За столом сначала царило гробовое молчание. Доктор и Катрин, еще разгоряченные недавним спором, уткнулись в свои тарелки. Мадлен раздумывала о чем-то, катая по скатерти хлебные шарики, а аббат Ведрин, с аппетитом поглощая еду, искоса наблюдал за ней. И Бернару Лаказу вновь пришлось самоотверженно нарушить молчание.
— Говорят, мэр решил приобрести «Ла Гранжет», чтобы устроить там театр.
— «Ла Гранжет»? — переспросил аббат. — Но разве здание не является собственностью Лассегов?
— Является, но оно не поделено между братьями. Вам, конечно, известно, что госпожа Лассег разделила свое имущество на три части. Жилой дом, огород и виноградник она завещала Эрнандесам, которые живут там уже более тридцати лет…
— Недурной кусочек!
В эту минуту вошла горничная, неся жаркое. И госпожа Лаказ воскликнула фальцетом:
— Господин аббат, по-моему, вы любите жаркое с кровью?.. Спасибо, Лиза, я обслужу гостей сама…

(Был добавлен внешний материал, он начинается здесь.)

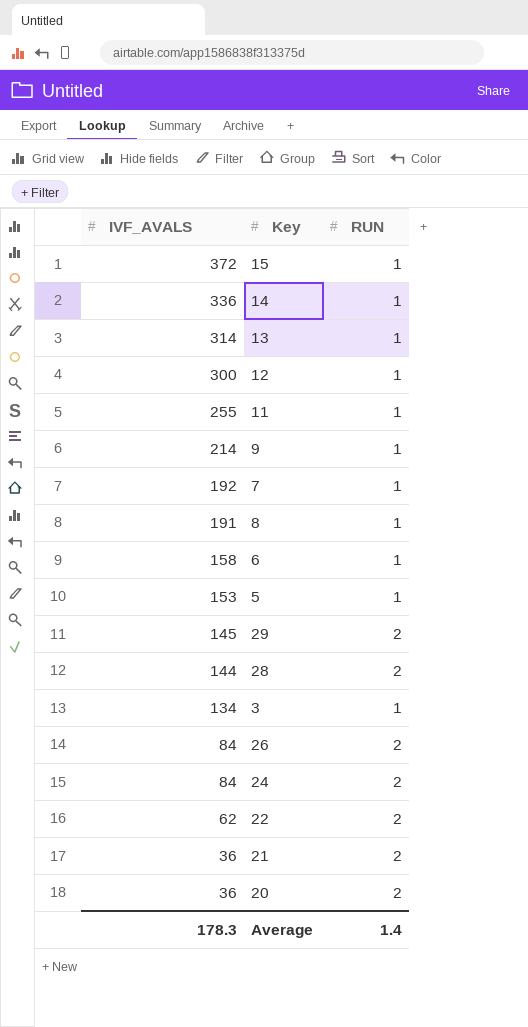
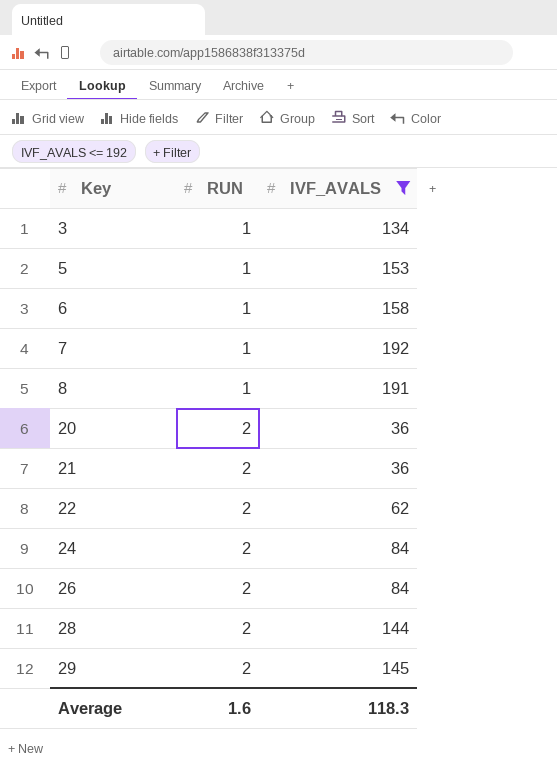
filter: none -> IVF_AVALS <= 192
row order: IVF_AVALS descending -> Key ascending
column IVF_AVALS | position: 1 -> 3
Average | RUN: 1.4 -> 1.6
Average | IVF_AVALS: 178.3 -> 118.3

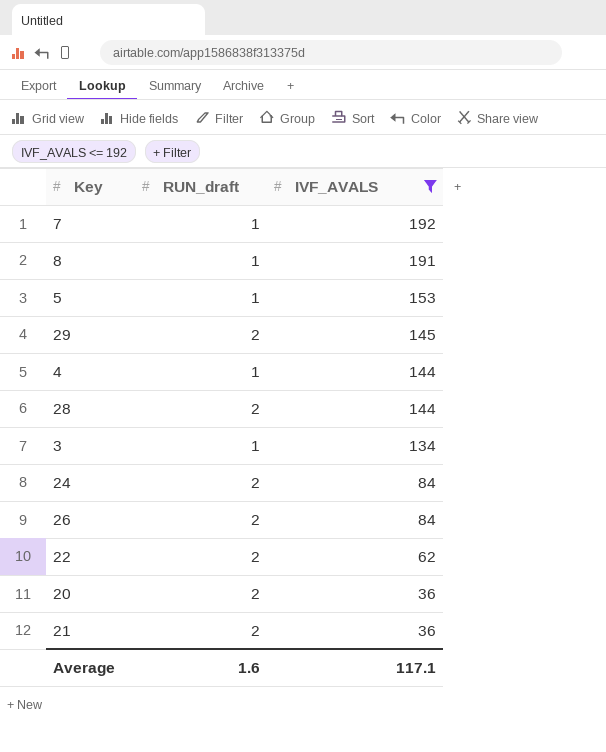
row order: Key ascending -> IVF_AVALS descending
column name: RUN -> RUN_draft
row 6: 1 | 158 -> none
row 4: none -> 1 | 144
Average | IVF_AVALS: 118.3 -> 117.1

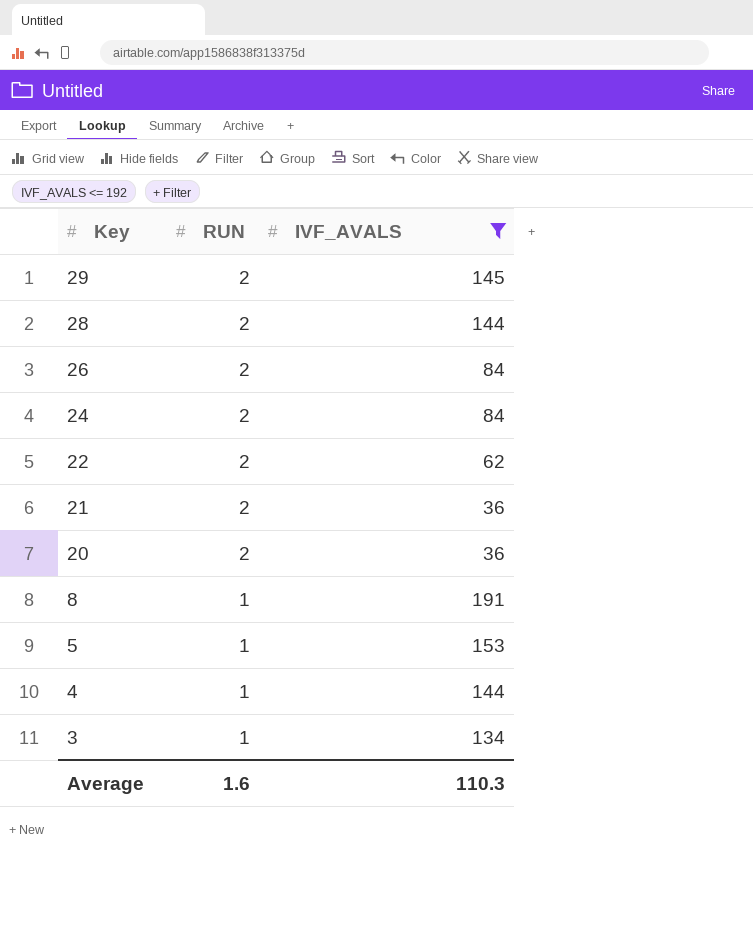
row order: IVF_AVALS descending -> Key descending
column name: RUN_draft -> RUN
row 7: 1 | 192 -> none
Average | IVF_AVALS: 117.1 -> 110.3

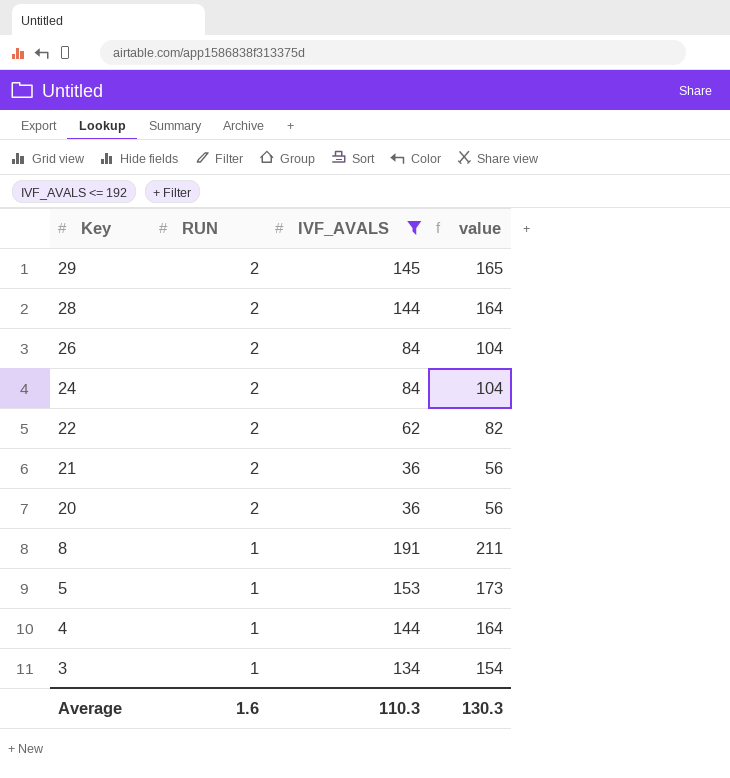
column value | formula: none -> [IVF_AVALS] + 20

Горничная вышла, и госпожа Лаказ, понизив голос, доверительно сообщила гостям:
— Это ведь дочка Эрнандесов. Она заменяет заболевшую Амали. Я сомневалась, стоит ли брать ее даже на несколько дней. Как вы полагаете, это удобно?..
Аббат поднял руку.
— Дорогая мадам, в наше время все удобно… Так вы говорили… — добавил он, поворачиваясь к Лаказу.
— Да… Словом, к Эрнандесам перешел дом. Что же до остального, то братья давно обо всем полюбовно договорились. Но «Ла Гранжет», которая, как вам известно, представляет собой небольшую усадьбу восемнадцатого века с примыкающим к ней лугом и лесом на берегу Гаронны, они не стали делить…
— А фруктовый сад?.. Он, видимо, составляет третью часть имущества, не так ли?
— Да. Он входит в приданое… мужа моей дочери.
— Значит, он является собственностью этой пары?
— Совершенно верно. Но заботимся о нем мы. Анри совсем им не занимается.
— Следовательно, можно полагать, что после развода…
— Никакого развода не будет, — объявила вдруг Мадлен.
Взоры всех присутствующих обратились к ней. Только в глазах аббата и доктора не было удивления.
— Что это значит? — спросила госпожа Лаказ.
— Я предложила Анри возобновить совместную жизнь.
— Могла бы предупредить нас! И ты думаешь, он согласится?
— А почему бы и нет? В будущем году он возвращается во Францию.
— Он здесь не останется. Ты же знаешь, он не может долго усидеть на месте.
Тут в разговор вмешался аббат.
— Сумейте его удержать. Все, мадам, в ваших руках и в руках Мадлен: расставьте ему самые сладостные из силков — окружите уютом и покоем. В определенном возрасте даже самая непоседливая овца находит приятным запах хлева.